EXERCISE:
When you reach the line in the listing below that contains "- ☐ Changements de zone", begin returning lines exactly as written, and stop after the line that contains "combat final (Boss)". Return no other lines.

DATA TO PROCESS:
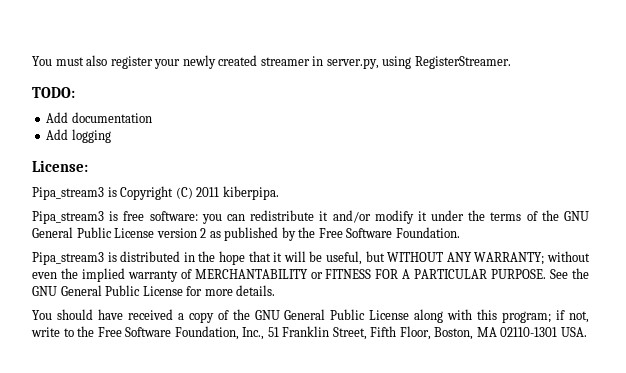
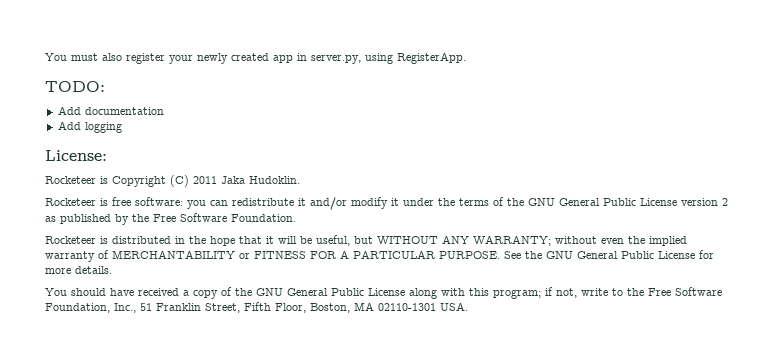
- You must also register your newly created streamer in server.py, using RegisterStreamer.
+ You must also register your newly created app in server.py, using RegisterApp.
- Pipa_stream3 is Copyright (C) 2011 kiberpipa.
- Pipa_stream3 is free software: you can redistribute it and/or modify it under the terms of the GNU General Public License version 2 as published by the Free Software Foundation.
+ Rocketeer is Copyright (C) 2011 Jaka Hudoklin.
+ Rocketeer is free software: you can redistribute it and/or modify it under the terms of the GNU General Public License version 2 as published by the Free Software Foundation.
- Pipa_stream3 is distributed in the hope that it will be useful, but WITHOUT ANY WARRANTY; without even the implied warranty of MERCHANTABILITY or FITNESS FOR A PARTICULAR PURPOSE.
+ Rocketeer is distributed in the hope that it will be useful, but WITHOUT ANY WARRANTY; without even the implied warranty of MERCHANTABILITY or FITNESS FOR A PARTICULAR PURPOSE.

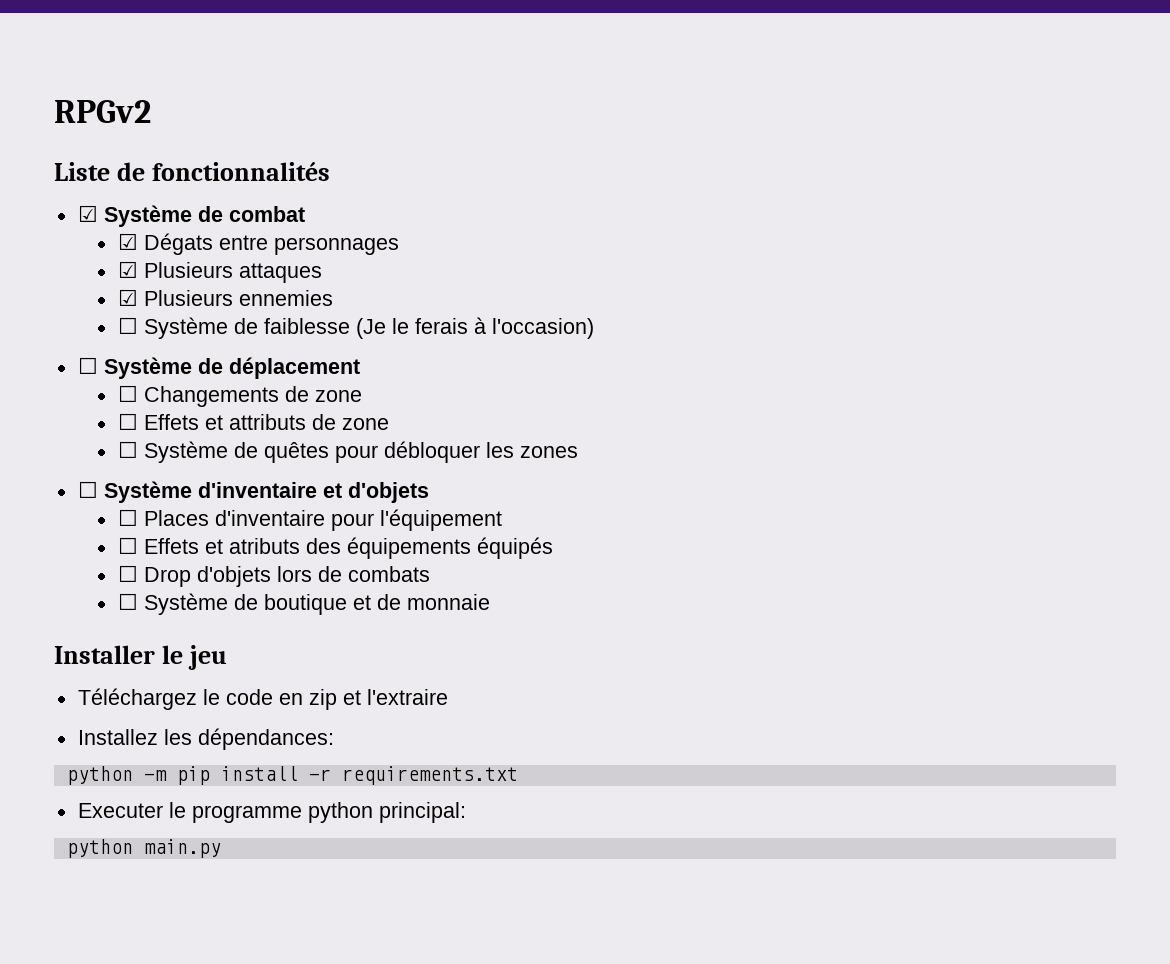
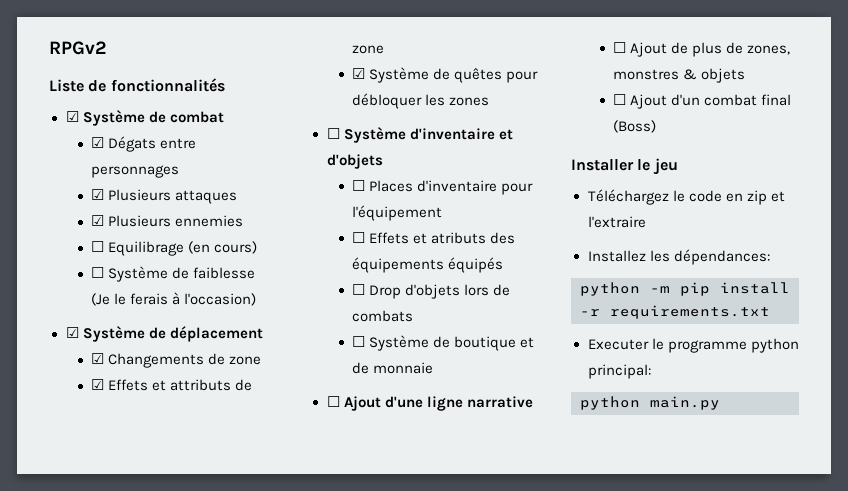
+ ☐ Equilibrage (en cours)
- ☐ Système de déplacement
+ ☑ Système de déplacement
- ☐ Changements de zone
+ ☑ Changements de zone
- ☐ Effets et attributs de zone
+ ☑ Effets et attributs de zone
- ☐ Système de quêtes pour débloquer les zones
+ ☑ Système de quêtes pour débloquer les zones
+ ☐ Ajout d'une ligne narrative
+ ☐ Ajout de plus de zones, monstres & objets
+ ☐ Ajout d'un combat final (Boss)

==

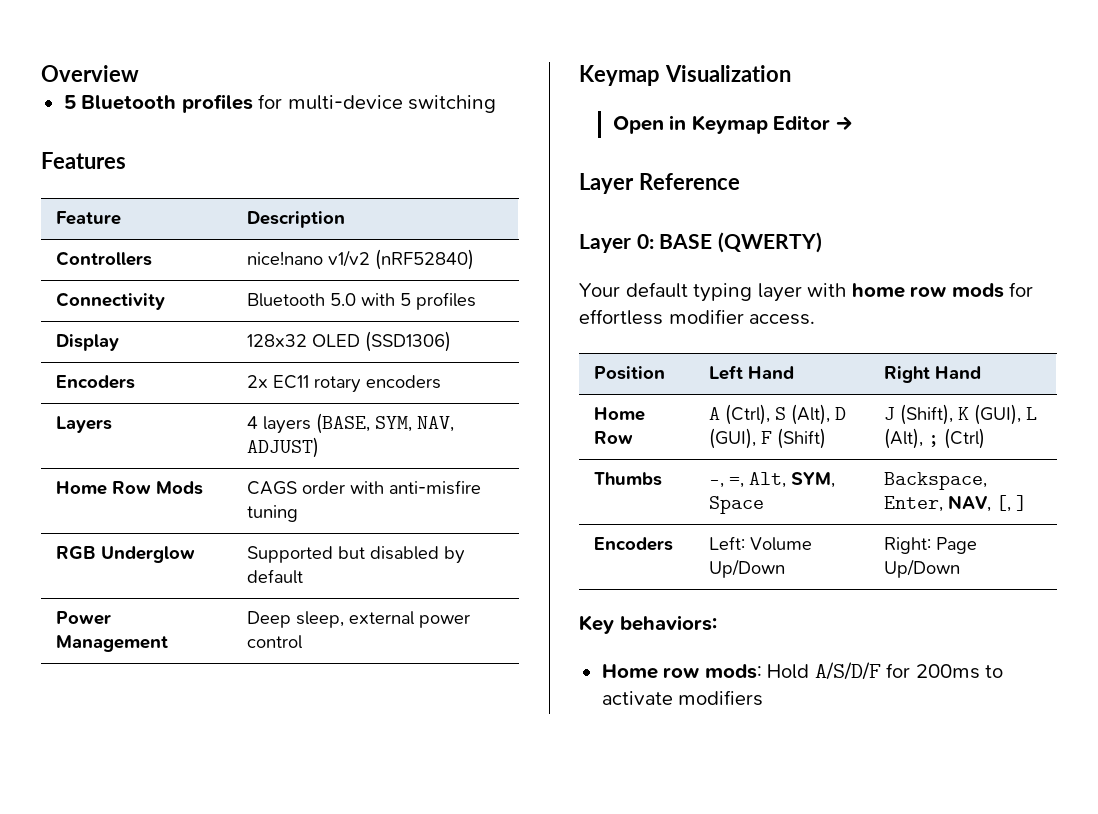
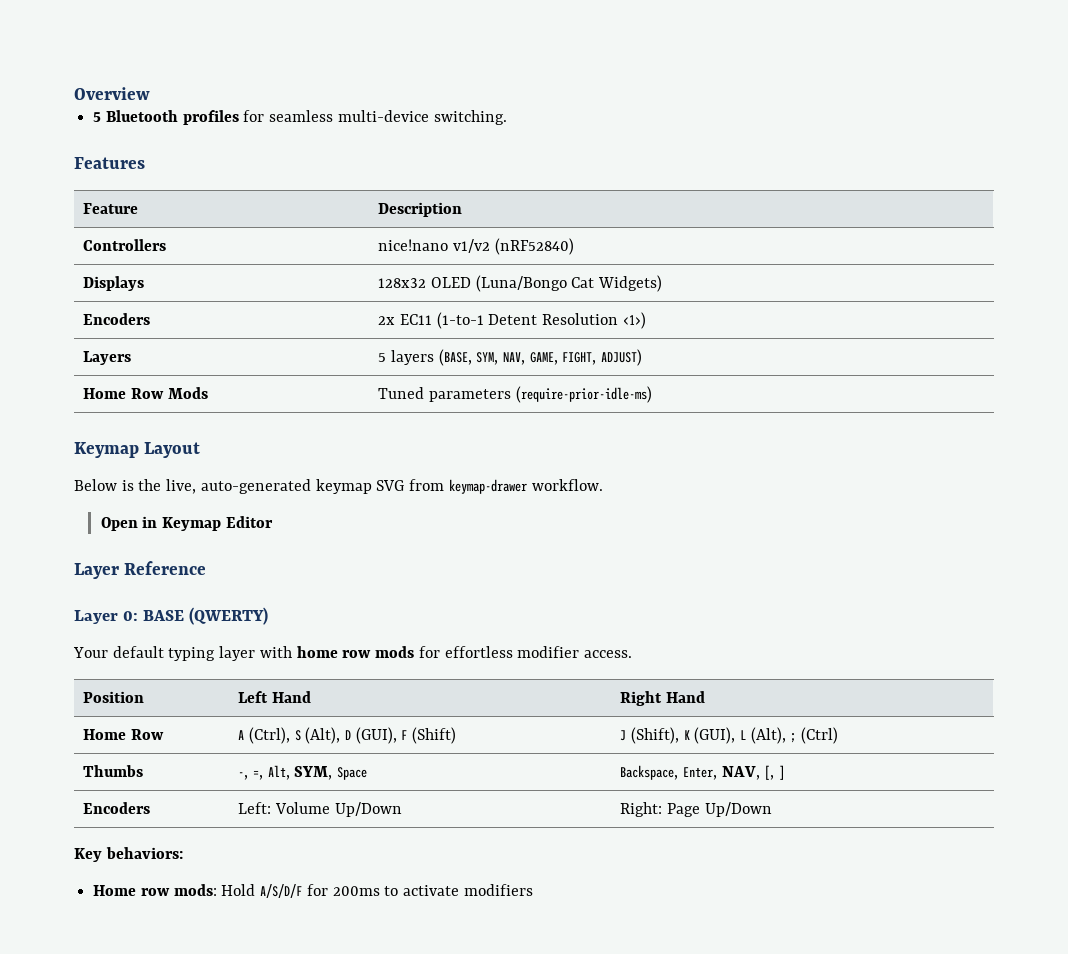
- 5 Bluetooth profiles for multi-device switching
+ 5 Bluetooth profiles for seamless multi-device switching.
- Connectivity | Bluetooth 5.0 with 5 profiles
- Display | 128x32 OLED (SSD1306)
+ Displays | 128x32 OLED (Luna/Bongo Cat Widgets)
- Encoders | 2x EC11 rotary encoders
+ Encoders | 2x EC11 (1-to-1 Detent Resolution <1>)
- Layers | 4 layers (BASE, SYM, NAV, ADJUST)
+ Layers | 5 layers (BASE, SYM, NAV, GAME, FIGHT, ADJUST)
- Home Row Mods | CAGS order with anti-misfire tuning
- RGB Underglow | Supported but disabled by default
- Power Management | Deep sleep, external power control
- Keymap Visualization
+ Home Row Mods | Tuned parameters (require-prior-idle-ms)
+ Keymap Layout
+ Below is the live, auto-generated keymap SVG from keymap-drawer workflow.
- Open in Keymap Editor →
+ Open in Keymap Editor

...

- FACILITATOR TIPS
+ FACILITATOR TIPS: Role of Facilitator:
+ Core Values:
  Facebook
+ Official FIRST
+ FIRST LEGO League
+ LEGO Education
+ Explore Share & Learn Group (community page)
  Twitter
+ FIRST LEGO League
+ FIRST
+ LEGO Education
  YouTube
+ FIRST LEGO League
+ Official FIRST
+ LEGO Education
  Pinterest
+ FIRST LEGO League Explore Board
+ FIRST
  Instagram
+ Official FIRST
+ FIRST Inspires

ANSWER SECTION:
- ☐ Changements de zone
+ ☑ Changements de zone
- ☐ Effets et attributs de zone
+ ☑ Effets et attributs de zone
- ☐ Système de quêtes pour débloquer les zones
+ ☑ Système de quêtes pour débloquer les zones
+ ☐ Ajout d'une ligne narrative
+ ☐ Ajout de plus de zones, monstres & objets
+ ☐ Ajout d'un combat final (Boss)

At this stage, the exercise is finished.